[TASK REQUIREMENTS] Exact transcript, pictures excluded: write out every record below.

[DATA TO USE]
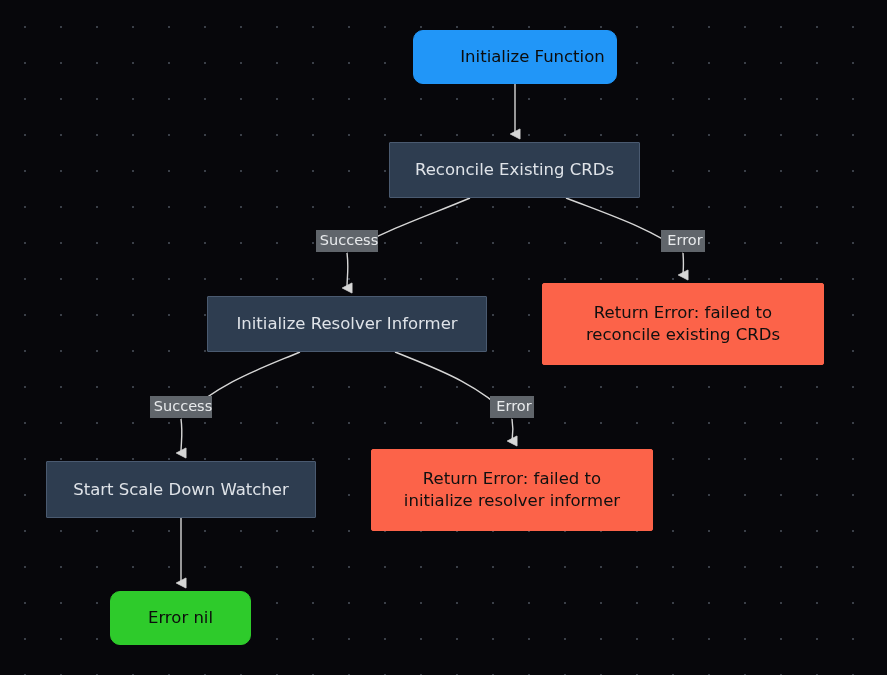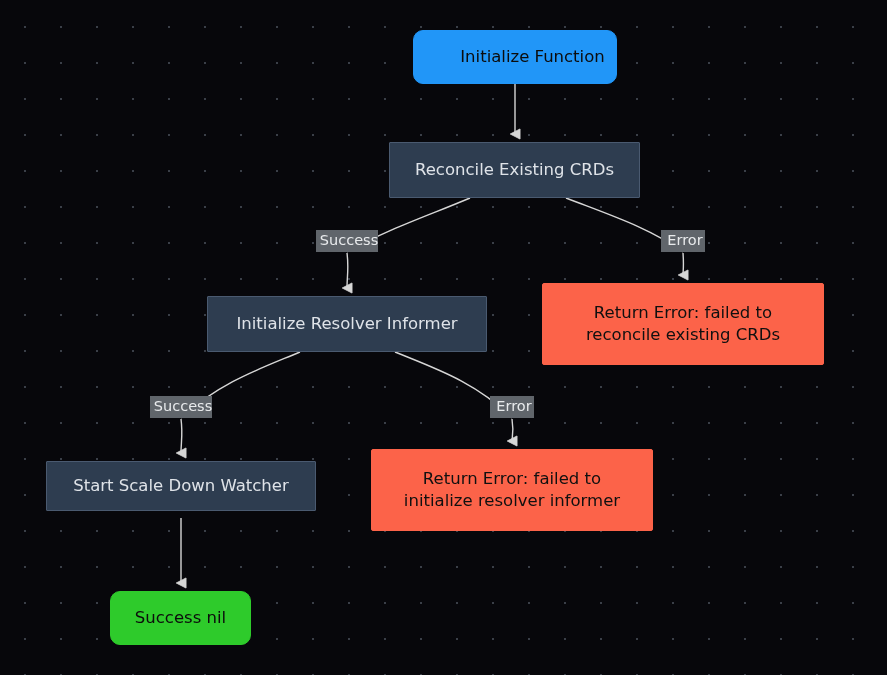--- a/index.html
+++ b/index.html
@@ -125,7 +125,7 @@
 initialize resolver informer</span>
   </div>
 
-  <div class="node node-process" style="left: 46px; top: 461px; width: 270px; height: 50px;">
+  <div class="node node-process" style="left: 46px; top: 461px; width: 270px; height: 57px;">
     <span>Start Scale Down Watcher</span>
   </div>
 

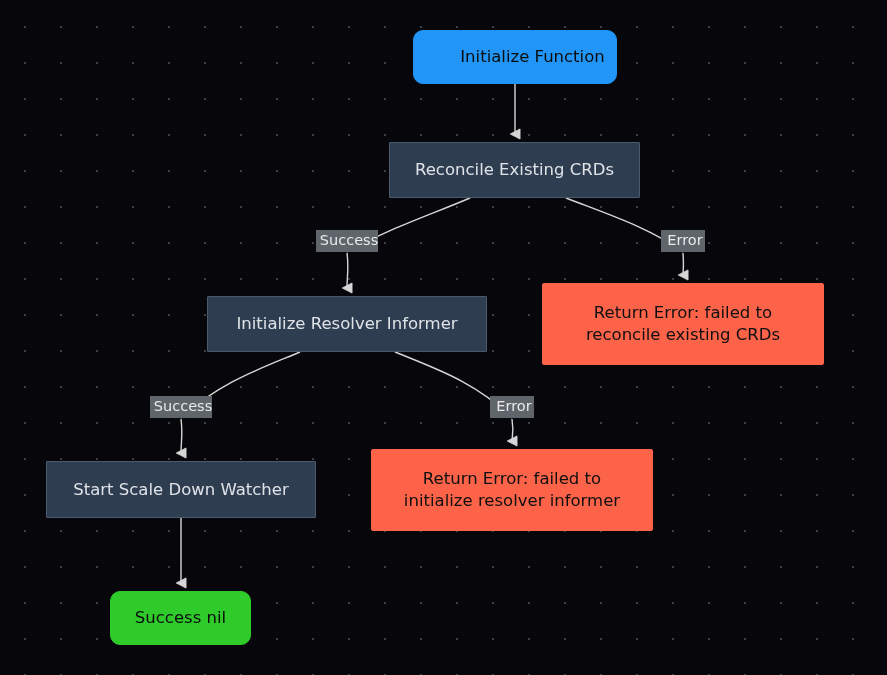--- a/index.html
+++ b/index.html
@@ -130,7 +130,7 @@
   </div>
 
   <div class="node node-success" style="left: 110px; top: 591px; width: 141px; height: 54px;">
-    <span>Success nil</span>
+    <span>Error nil</span>
   </div>
 
   <div class="edge-label" style="left: 316px; top: 230px; width: 62px; height: 22px;">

[EXPECTED ANSWER]
--- a/index.html
+++ b/index.html
@@ -125,7 +125,7 @@
 initialize resolver informer</span>
   </div>
 
-  <div class="node node-process" style="left: 46px; top: 461px; width: 270px; height: 50px;">
+  <div class="node node-process" style="left: 46px; top: 461px; width: 270px; height: 57px;">
     <span>Start Scale Down Watcher</span>
   </div>
 

--- a/index.html
+++ b/index.html
@@ -130,7 +130,7 @@
   </div>
 
   <div class="node node-success" style="left: 110px; top: 591px; width: 141px; height: 54px;">
-    <span>Success nil</span>
+    <span>Error nil</span>
   </div>
 
   <div class="edge-label" style="left: 316px; top: 230px; width: 62px; height: 22px;">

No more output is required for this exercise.